Segment Start: Input

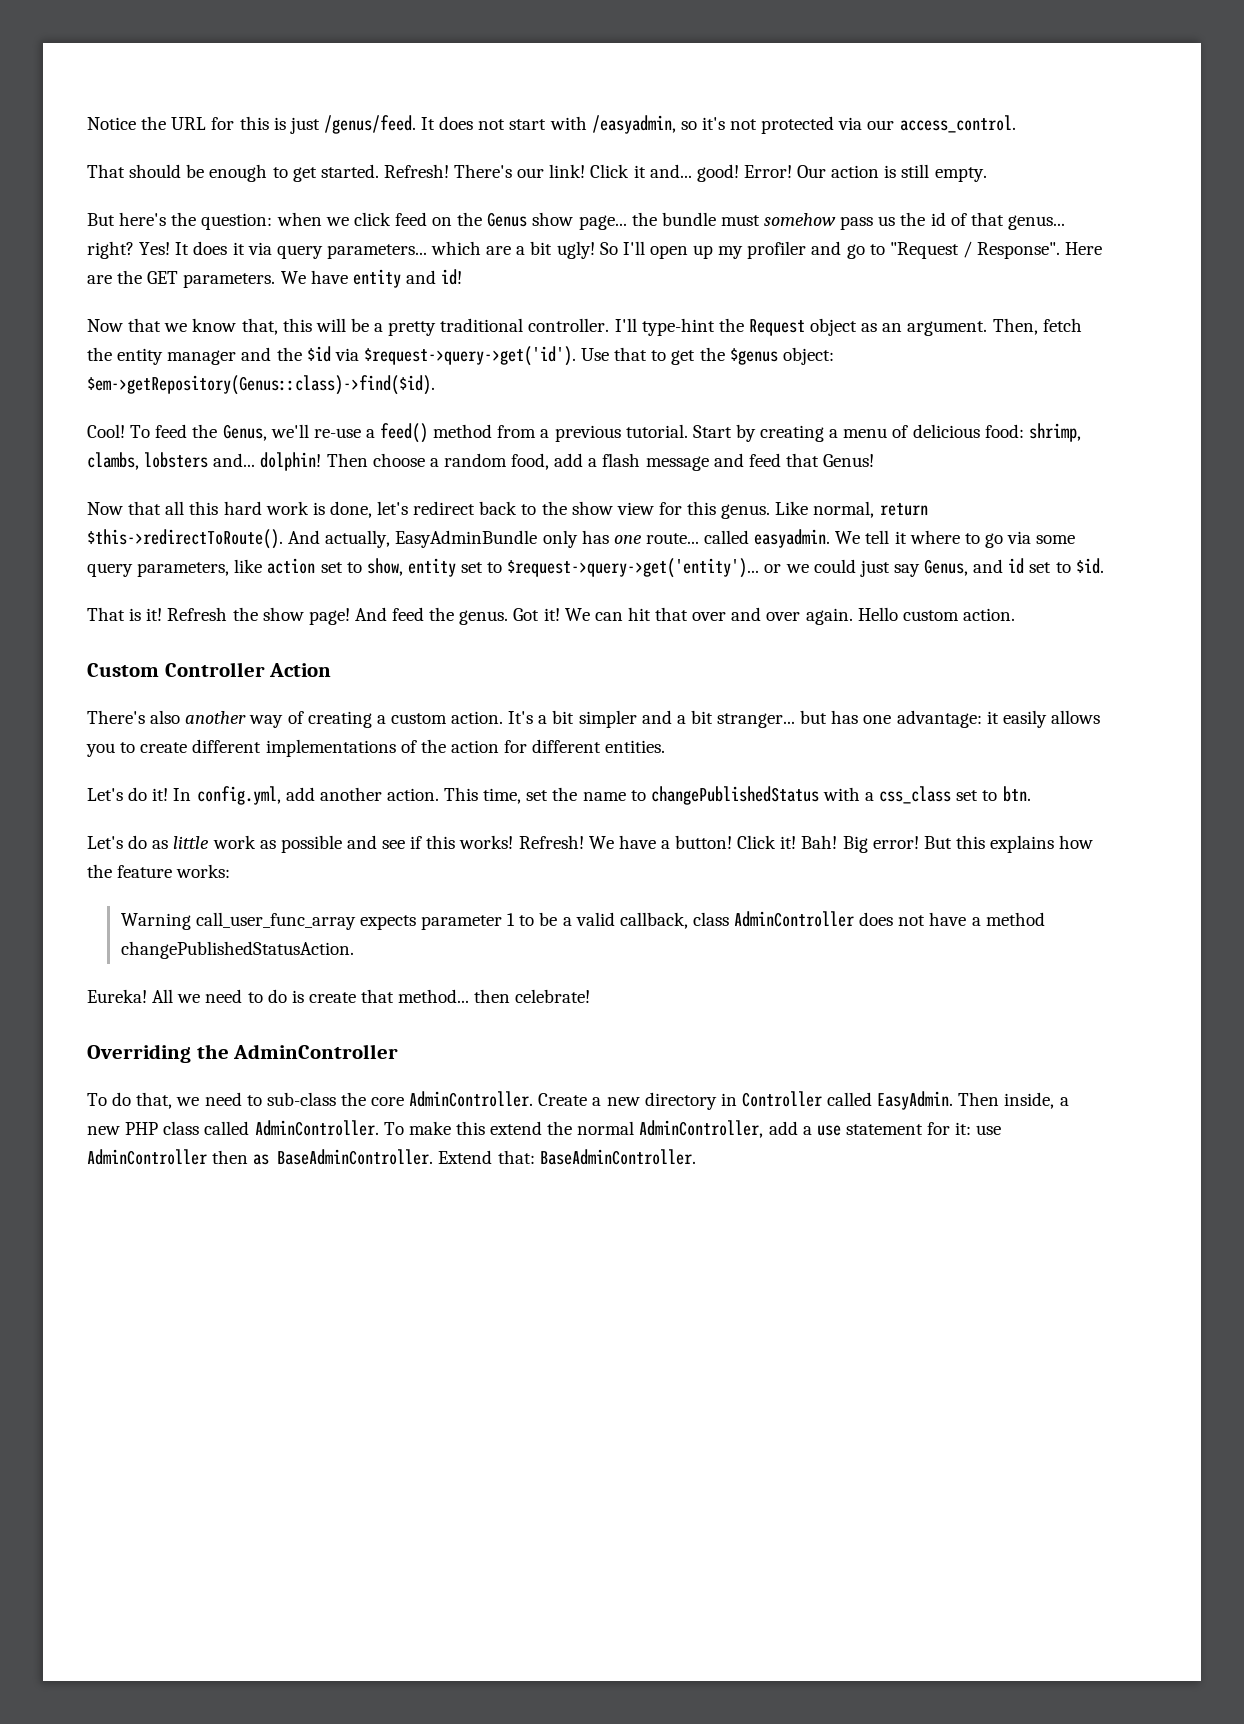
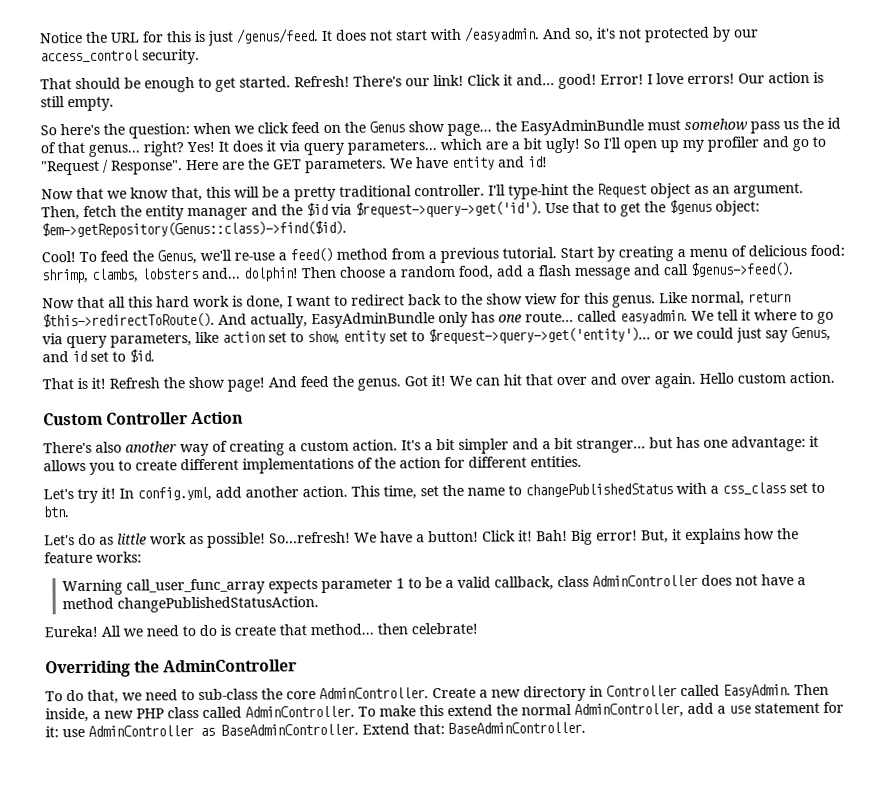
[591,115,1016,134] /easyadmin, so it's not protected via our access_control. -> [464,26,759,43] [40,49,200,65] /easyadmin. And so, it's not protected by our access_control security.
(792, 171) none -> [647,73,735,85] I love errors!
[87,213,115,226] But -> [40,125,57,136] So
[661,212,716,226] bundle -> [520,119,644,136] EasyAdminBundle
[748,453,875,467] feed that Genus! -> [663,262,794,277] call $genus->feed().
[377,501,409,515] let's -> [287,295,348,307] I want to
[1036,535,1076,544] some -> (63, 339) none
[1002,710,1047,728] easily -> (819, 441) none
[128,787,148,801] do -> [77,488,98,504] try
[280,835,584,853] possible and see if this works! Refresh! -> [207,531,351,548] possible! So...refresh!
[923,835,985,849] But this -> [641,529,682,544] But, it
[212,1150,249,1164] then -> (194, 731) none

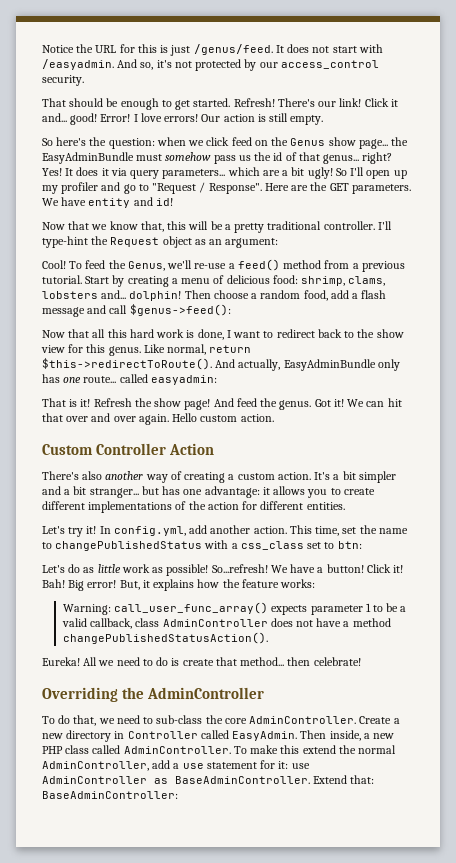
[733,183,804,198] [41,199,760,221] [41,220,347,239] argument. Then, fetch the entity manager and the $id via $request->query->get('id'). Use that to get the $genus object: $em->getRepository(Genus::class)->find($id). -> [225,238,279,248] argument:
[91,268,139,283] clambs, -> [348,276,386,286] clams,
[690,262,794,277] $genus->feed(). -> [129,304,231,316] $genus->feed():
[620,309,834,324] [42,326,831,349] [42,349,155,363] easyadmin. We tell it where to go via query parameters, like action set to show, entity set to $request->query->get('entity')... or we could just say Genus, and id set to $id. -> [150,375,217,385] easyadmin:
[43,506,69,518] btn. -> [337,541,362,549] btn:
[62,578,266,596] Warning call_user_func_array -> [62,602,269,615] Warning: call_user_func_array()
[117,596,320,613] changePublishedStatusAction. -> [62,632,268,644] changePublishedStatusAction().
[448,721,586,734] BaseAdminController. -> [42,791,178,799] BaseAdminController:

Segment End: Input
Segment Start: Input

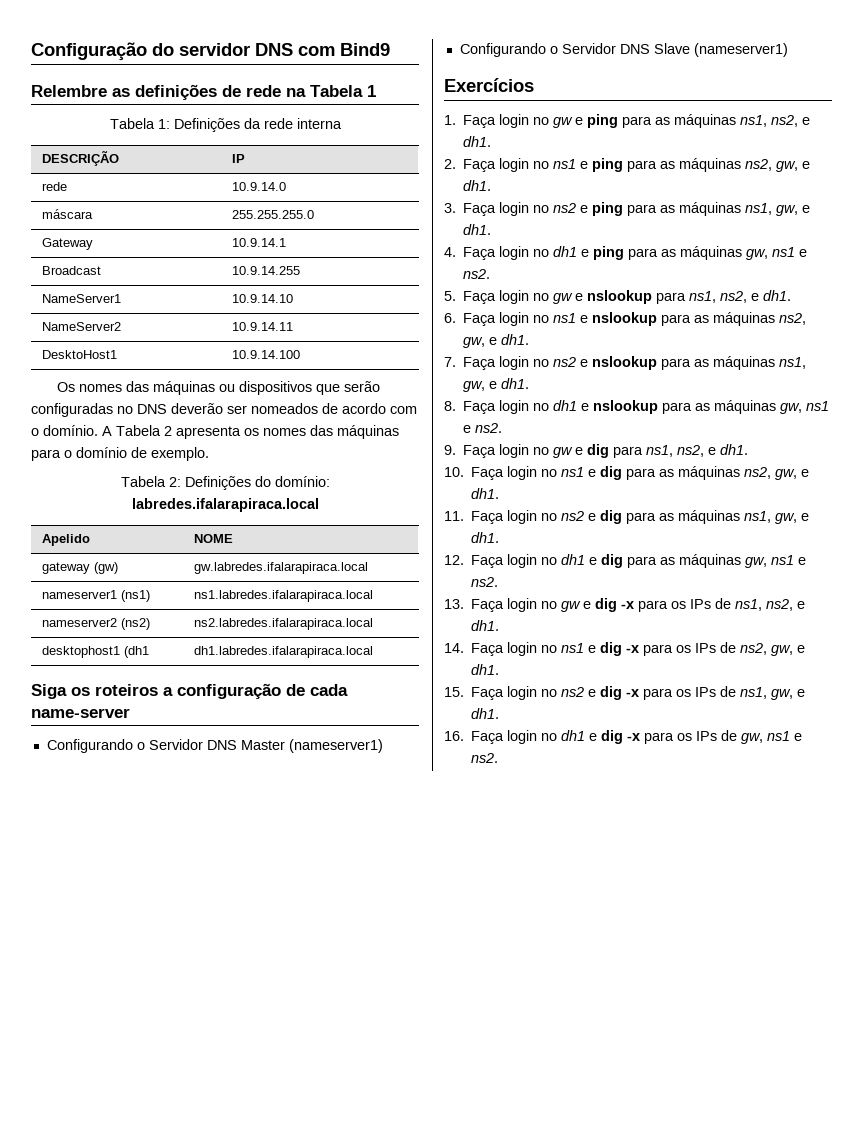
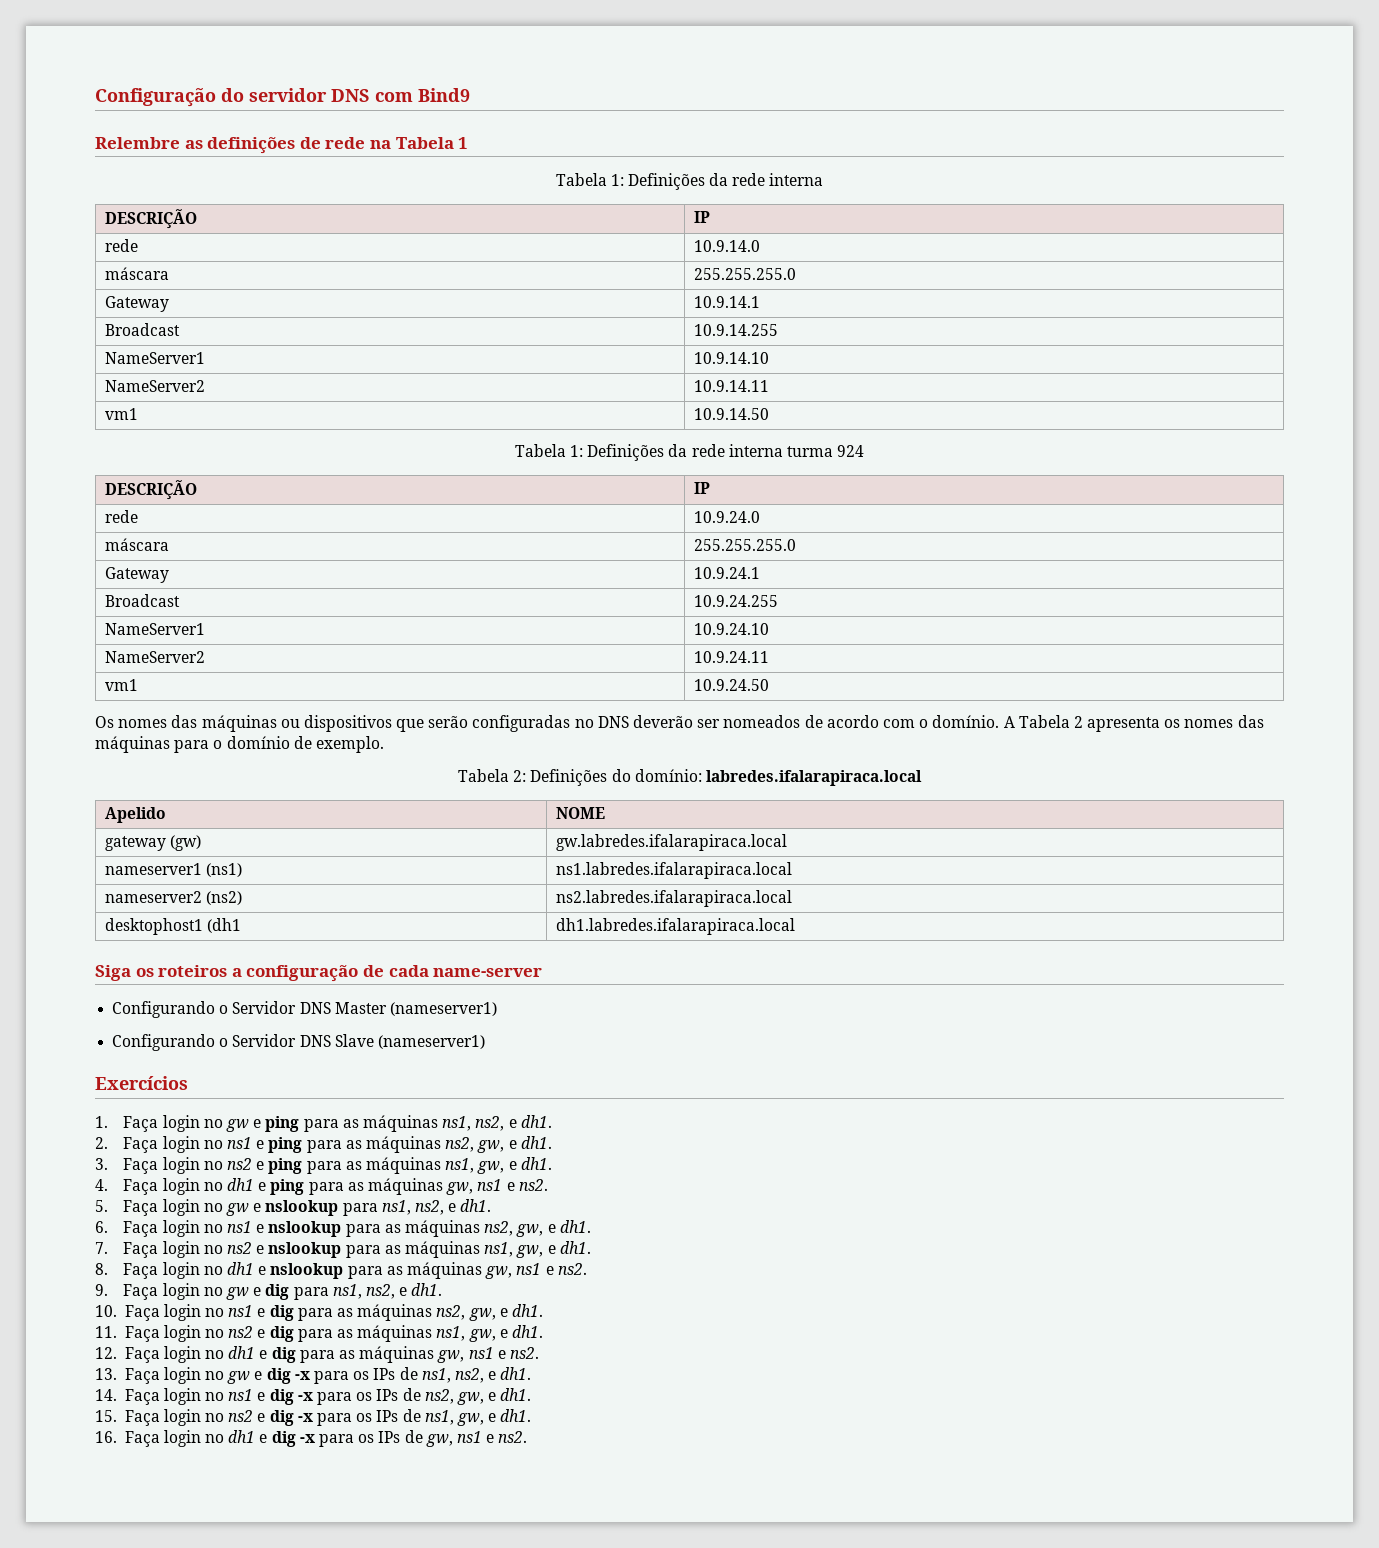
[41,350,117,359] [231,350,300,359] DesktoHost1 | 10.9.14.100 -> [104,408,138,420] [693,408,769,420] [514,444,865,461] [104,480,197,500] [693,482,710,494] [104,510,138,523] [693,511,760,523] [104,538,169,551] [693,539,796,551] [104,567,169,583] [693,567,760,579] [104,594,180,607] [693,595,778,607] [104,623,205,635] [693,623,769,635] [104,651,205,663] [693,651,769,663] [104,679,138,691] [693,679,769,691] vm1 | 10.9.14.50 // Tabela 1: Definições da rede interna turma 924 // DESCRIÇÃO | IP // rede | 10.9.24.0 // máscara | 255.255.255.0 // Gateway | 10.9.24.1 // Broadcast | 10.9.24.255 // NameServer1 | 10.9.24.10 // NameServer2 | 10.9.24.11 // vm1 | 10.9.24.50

Segment End: Input

=== Action item ===
After locating the line holding "[91,268,139,283] clambs, ->" above, output exactly that line and every line after it through the line holding "[448,721,586,734] BaseAdminController. ->". Include nothing else.

=== Your solution ===
[91,268,139,283] clambs, -> [348,276,386,286] clams,
[690,262,794,277] $genus->feed(). -> [129,304,231,316] $genus->feed():
[620,309,834,324] [42,326,831,349] [42,349,155,363] easyadmin. We tell it where to go via query parameters, like action set to show, entity set to $request->query->get('entity')... or we could just say Genus, and id set to $id. -> [150,375,217,385] easyadmin:
[43,506,69,518] btn. -> [337,541,362,549] btn:
[62,578,266,596] Warning call_user_func_array -> [62,602,269,615] Warning: call_user_func_array()
[117,596,320,613] changePublishedStatusAction. -> [62,632,268,644] changePublishedStatusAction().
[448,721,586,734] BaseAdminController. -> [42,791,178,799] BaseAdminController:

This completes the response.